▸ Records shown:
◇ ◇ ◇ ◇

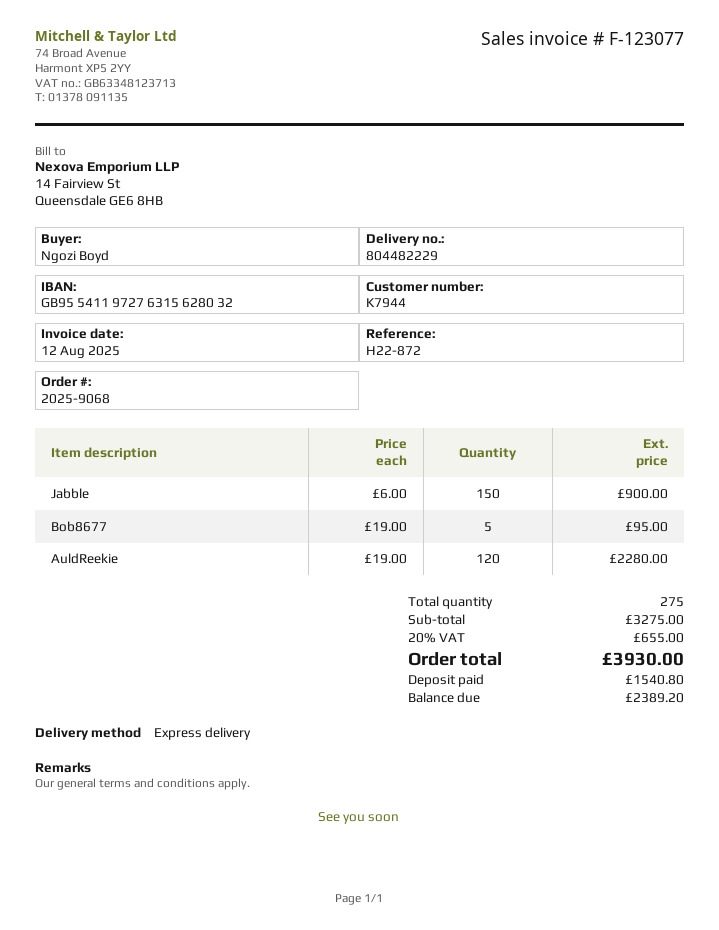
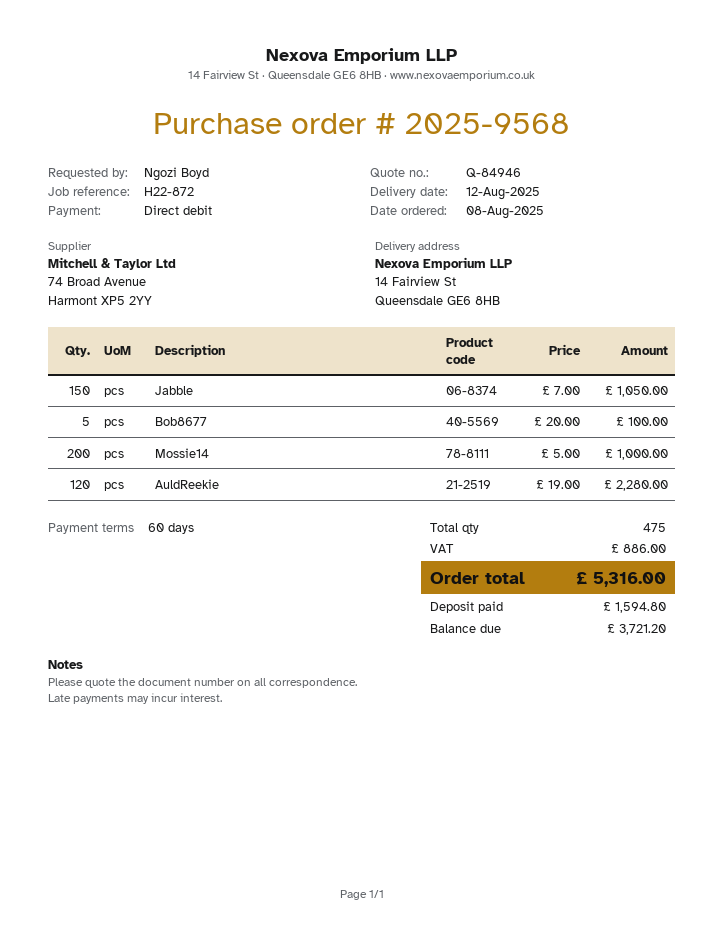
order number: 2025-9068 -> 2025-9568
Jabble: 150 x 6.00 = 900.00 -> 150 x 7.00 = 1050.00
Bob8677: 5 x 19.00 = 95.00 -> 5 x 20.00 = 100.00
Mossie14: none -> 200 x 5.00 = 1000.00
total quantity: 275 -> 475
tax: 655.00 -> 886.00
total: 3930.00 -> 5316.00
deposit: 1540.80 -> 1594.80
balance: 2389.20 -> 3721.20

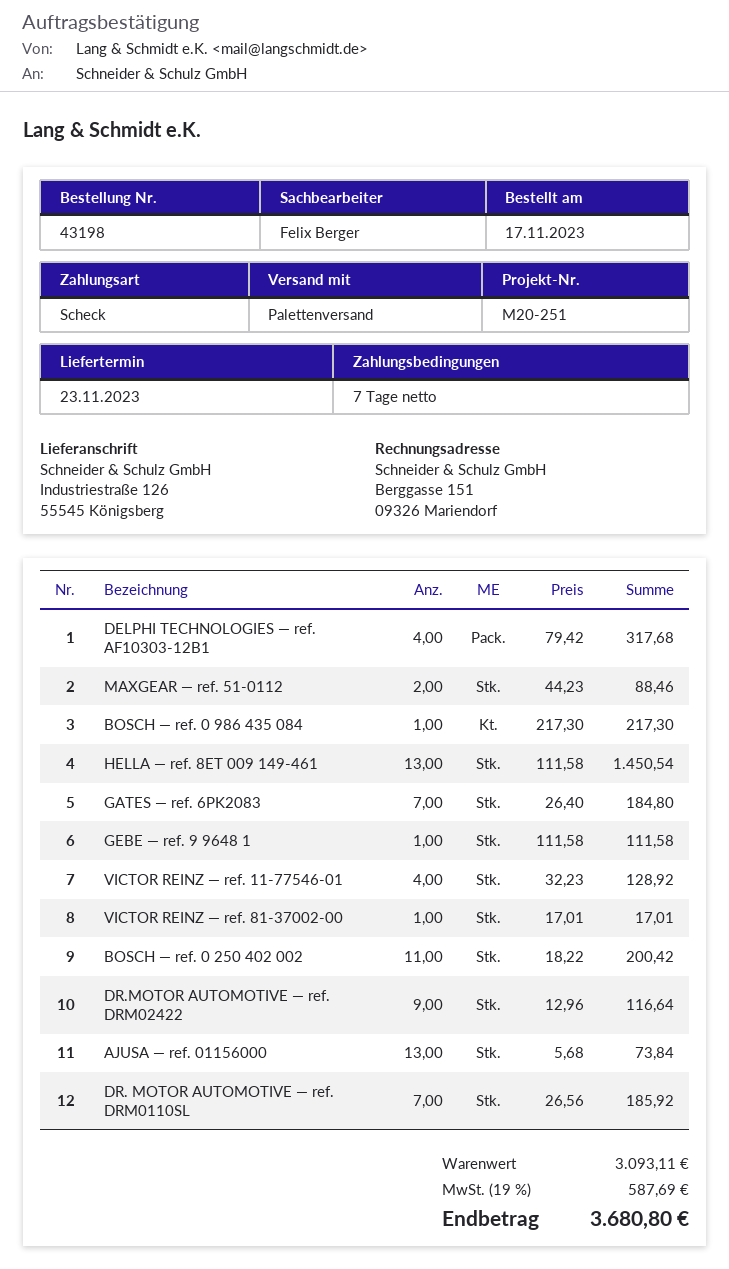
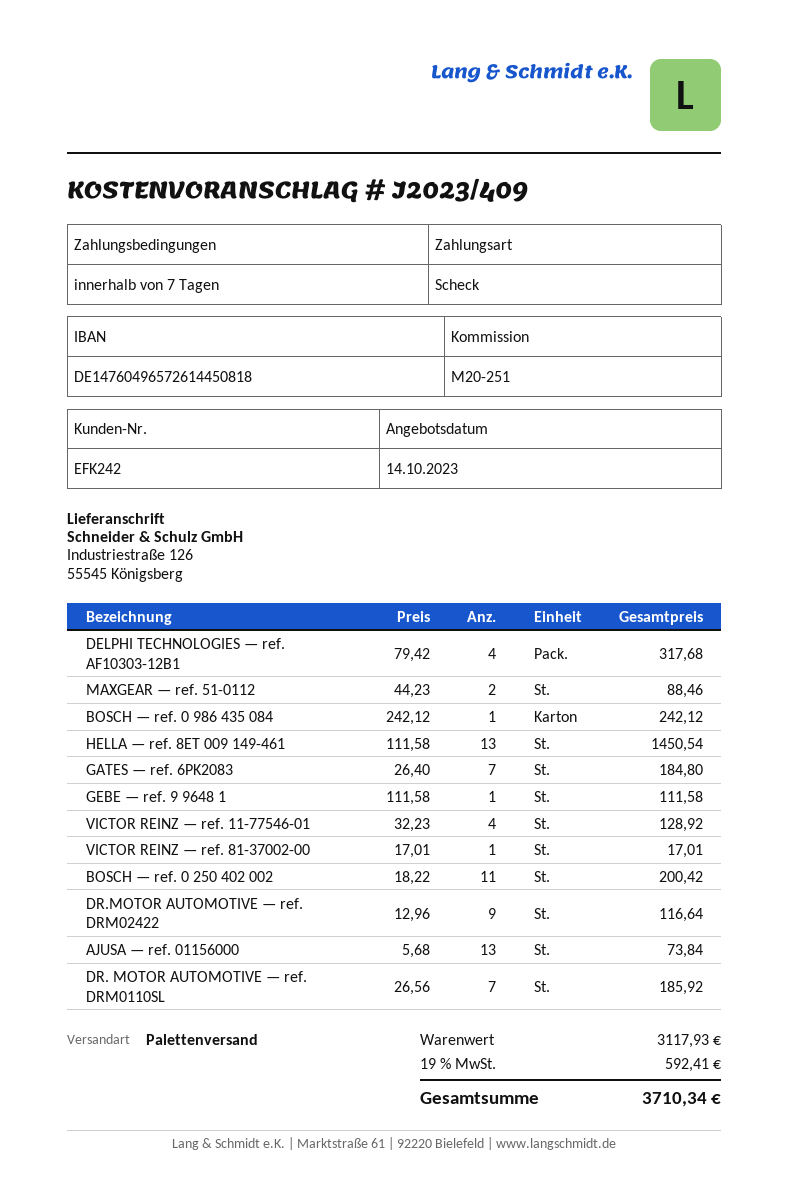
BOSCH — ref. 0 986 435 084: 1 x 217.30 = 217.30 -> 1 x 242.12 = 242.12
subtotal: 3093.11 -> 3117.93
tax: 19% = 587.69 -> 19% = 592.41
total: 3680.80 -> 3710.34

◇ ◇ ◇ ◇

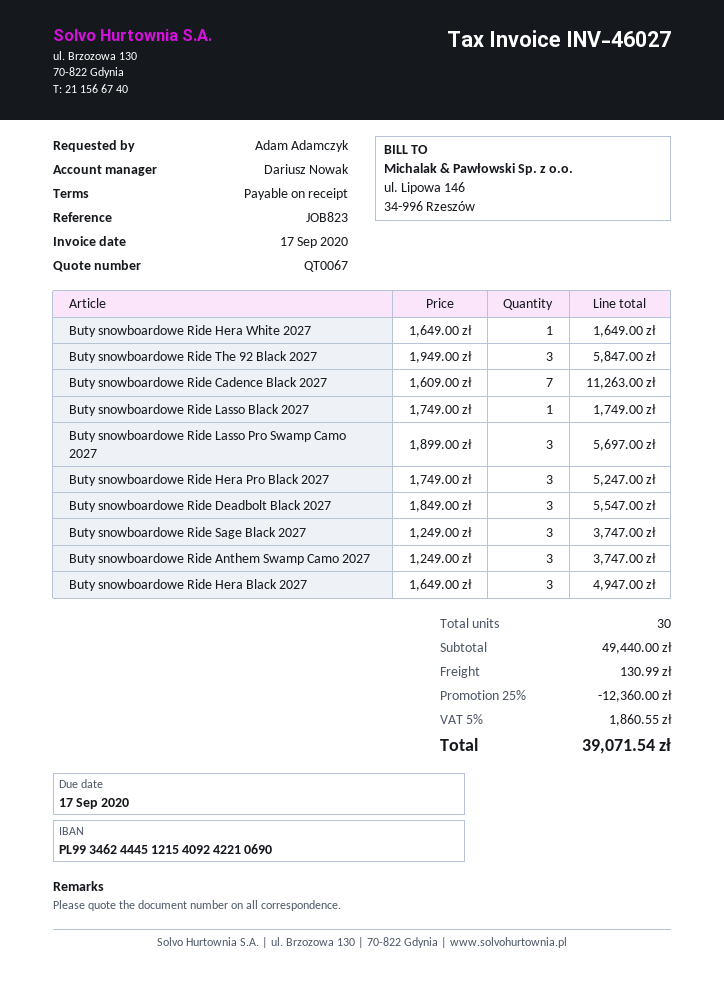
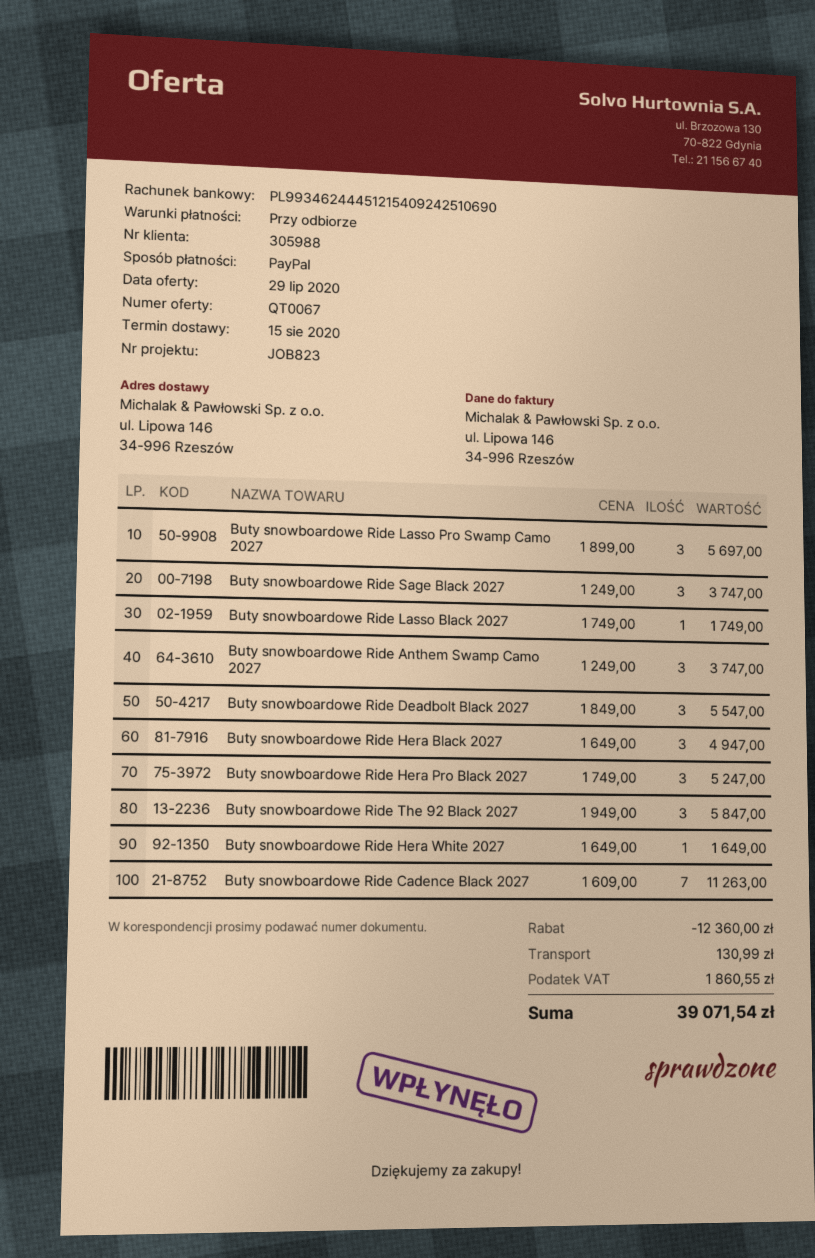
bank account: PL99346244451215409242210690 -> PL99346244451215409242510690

◇ ◇ ◇ ◇

▸ Directions for this task:
In the listing above, find the line with "balance: 2389.20 -> 3721.20" and the line with "total: 3680.80 -> 3710.34". Output both, plus every line between them, and no pictures.

▸ Reply:
balance: 2389.20 -> 3721.20

BOSCH — ref. 0 986 435 084: 1 x 217.30 = 217.30 -> 1 x 242.12 = 242.12
subtotal: 3093.11 -> 3117.93
tax: 19% = 587.69 -> 19% = 592.41
total: 3680.80 -> 3710.34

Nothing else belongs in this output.